* PROBLEM DESCRIPTION *
Nothing outside the range below should be printed. Output exactly the lines from the line with "[34,200,437,275] Pelindo Regional" to the line with "[34,288,394,336] Pelindo Tanam", both included.

SUPPLIED DATA START

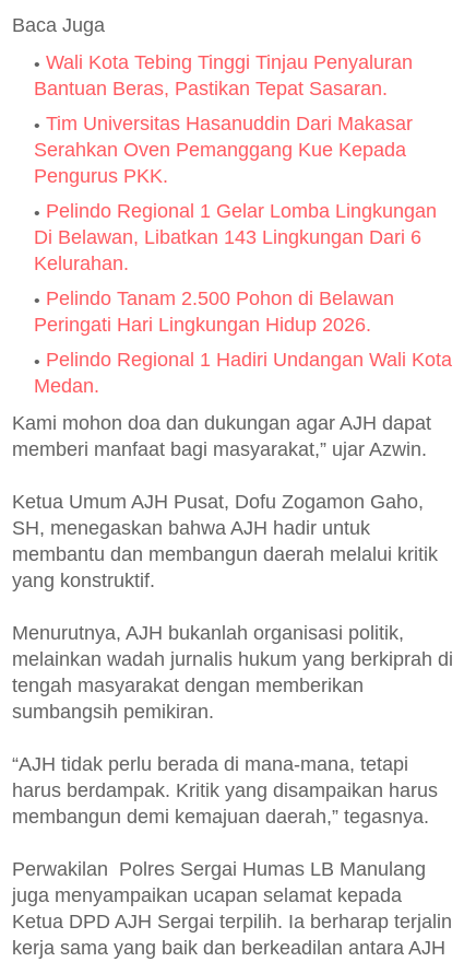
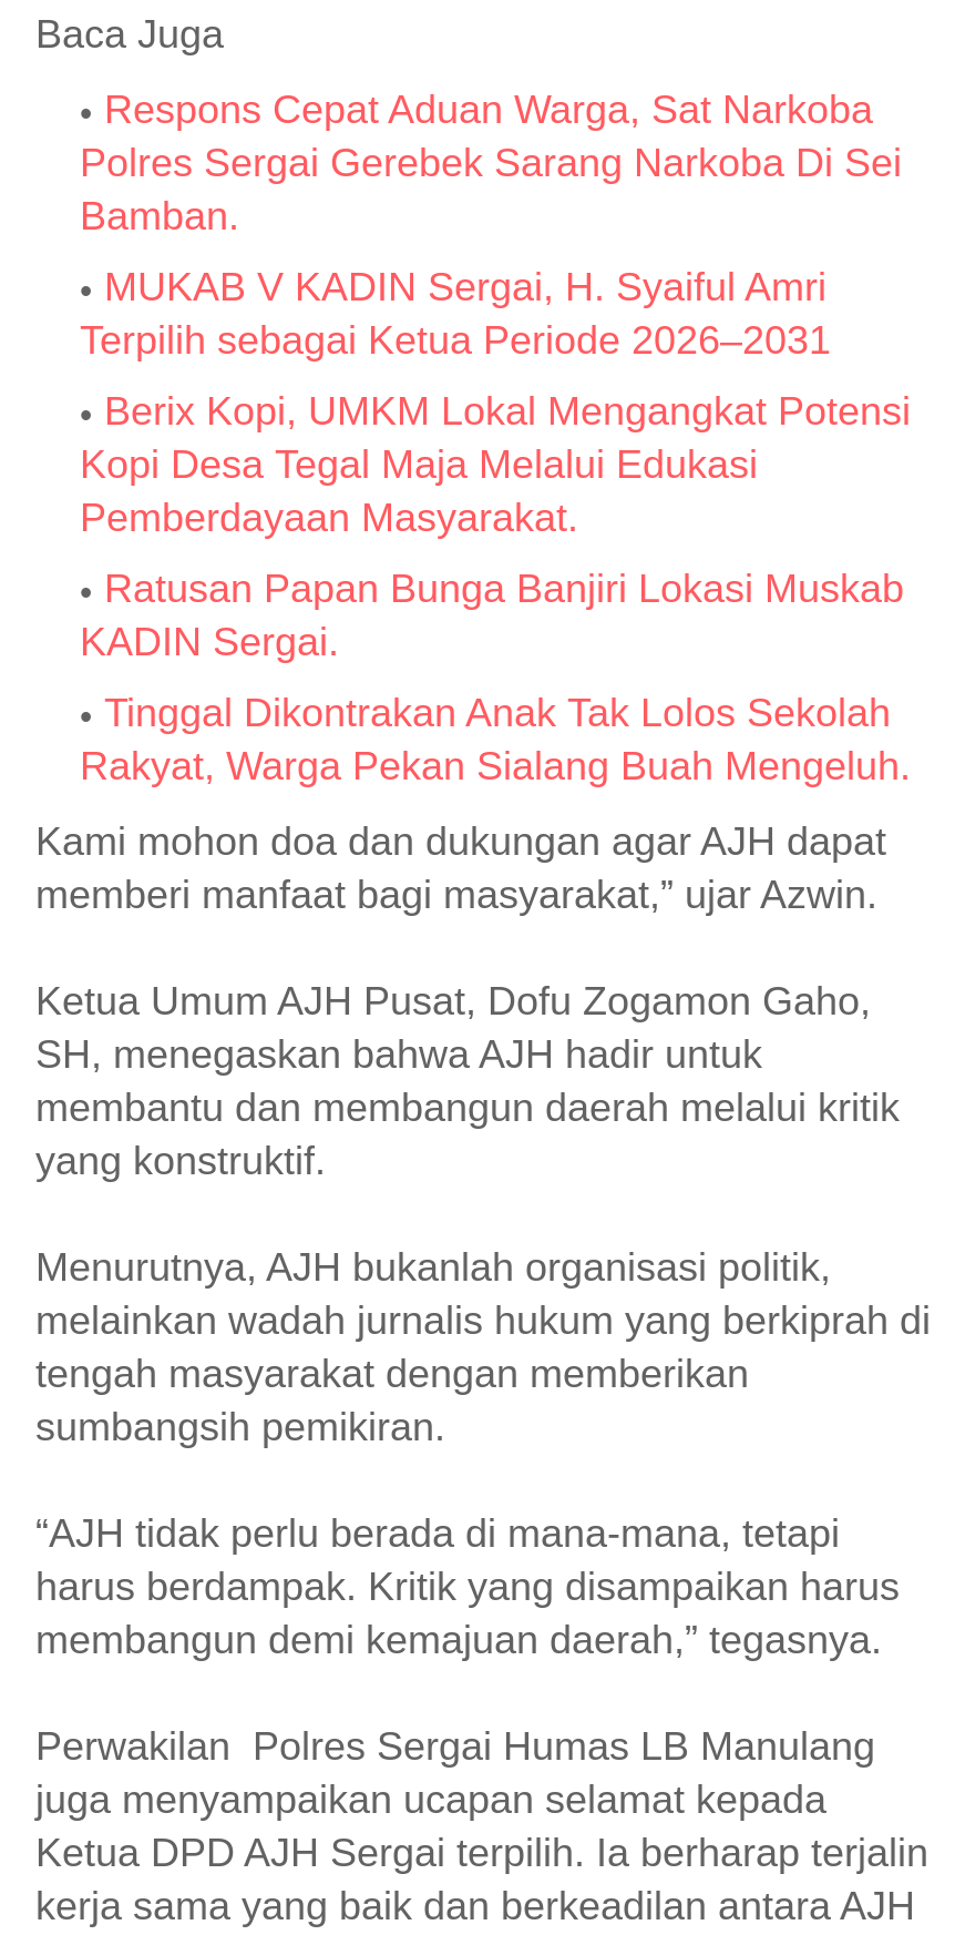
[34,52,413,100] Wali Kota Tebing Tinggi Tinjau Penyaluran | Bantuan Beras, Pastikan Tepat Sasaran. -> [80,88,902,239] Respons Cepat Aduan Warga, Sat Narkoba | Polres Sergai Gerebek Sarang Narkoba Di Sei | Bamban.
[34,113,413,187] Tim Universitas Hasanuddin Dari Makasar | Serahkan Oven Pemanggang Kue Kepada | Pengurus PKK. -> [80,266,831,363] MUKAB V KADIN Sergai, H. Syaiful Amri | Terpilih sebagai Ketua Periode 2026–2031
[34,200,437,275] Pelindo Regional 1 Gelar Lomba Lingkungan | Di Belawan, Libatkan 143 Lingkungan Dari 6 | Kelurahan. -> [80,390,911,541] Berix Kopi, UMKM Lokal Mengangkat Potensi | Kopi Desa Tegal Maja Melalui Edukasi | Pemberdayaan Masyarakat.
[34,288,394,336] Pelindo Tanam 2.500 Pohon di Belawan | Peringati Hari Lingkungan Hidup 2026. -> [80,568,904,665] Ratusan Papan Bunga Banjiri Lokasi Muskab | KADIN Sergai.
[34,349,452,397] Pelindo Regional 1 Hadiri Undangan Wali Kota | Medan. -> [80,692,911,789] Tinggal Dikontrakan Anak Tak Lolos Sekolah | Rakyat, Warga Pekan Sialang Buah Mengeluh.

SUPPLIED DATA END

* RESPONSE FOR THIS EXERCISE *
[34,200,437,275] Pelindo Regional 1 Gelar Lomba Lingkungan | Di Belawan, Libatkan 143 Lingkungan Dari 6 | Kelurahan. -> [80,390,911,541] Berix Kopi, UMKM Lokal Mengangkat Potensi | Kopi Desa Tegal Maja Melalui Edukasi | Pemberdayaan Masyarakat.
[34,288,394,336] Pelindo Tanam 2.500 Pohon di Belawan | Peringati Hari Lingkungan Hidup 2026. -> [80,568,904,665] Ratusan Papan Bunga Banjiri Lokasi Muskab | KADIN Sergai.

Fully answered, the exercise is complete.